(Itemized modification records)
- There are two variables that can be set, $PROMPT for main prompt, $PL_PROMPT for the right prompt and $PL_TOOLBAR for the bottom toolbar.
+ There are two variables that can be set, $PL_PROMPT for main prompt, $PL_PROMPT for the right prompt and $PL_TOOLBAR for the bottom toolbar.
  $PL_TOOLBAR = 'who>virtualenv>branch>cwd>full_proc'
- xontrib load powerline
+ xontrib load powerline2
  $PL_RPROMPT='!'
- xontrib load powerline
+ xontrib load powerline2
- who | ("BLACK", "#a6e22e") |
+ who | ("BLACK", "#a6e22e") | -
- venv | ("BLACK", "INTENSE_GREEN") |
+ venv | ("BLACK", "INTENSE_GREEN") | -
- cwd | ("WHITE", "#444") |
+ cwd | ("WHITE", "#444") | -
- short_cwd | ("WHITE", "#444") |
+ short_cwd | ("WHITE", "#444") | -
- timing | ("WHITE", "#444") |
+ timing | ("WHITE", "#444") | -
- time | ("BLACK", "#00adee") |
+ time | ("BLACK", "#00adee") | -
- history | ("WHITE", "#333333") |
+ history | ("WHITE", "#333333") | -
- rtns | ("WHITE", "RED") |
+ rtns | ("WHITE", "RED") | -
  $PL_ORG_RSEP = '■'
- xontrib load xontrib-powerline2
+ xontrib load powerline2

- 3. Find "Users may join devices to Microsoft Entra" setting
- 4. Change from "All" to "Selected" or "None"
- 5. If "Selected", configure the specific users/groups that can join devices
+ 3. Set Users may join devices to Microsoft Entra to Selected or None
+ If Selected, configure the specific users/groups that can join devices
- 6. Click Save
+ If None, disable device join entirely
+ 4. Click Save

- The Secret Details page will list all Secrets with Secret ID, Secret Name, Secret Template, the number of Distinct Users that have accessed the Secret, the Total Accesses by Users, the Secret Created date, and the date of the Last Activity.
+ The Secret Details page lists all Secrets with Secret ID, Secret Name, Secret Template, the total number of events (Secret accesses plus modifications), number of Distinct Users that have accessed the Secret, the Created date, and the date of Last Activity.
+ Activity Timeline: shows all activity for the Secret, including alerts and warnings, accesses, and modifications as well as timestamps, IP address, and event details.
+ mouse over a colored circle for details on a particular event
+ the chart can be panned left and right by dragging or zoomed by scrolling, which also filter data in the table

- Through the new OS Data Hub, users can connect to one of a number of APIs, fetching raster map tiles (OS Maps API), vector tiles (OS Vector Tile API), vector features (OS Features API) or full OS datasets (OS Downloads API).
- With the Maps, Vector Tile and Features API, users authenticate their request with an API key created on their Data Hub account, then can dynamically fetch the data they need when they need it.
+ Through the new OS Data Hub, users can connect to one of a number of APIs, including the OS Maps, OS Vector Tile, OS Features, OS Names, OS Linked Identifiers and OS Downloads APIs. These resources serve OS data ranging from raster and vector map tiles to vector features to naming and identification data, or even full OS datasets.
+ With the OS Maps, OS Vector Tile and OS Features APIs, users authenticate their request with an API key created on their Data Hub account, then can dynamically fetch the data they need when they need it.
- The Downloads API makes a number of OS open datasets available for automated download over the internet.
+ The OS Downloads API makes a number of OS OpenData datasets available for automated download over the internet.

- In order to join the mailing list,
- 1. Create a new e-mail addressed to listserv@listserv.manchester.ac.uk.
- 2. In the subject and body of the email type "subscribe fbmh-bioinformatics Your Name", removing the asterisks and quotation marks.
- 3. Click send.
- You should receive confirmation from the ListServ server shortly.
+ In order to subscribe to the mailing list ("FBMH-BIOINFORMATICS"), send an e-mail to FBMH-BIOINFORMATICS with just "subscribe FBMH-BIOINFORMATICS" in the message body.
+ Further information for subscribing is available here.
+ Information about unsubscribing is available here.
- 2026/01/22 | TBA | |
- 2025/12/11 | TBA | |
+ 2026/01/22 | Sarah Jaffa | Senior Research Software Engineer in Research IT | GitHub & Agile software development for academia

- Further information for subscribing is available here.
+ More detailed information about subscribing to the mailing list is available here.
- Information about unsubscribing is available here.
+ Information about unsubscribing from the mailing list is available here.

● REQUIREMENT
The lines in the entries above that carry the word "have" must be copied.

● EXERCISE OUTPUT
- The Secret Details page will list all Secrets with Secret ID, Secret Name, Secret Template, the number of Distinct Users that have accessed the Secret, the Total Accesses by Users, the Secret Created date, and the date of the Last Activity.
+ The Secret Details page lists all Secrets with Secret ID, Secret Name, Secret Template, the total number of events (Secret accesses plus modifications), number of Distinct Users that have accessed the Secret, the Created date, and the date of Last Activity.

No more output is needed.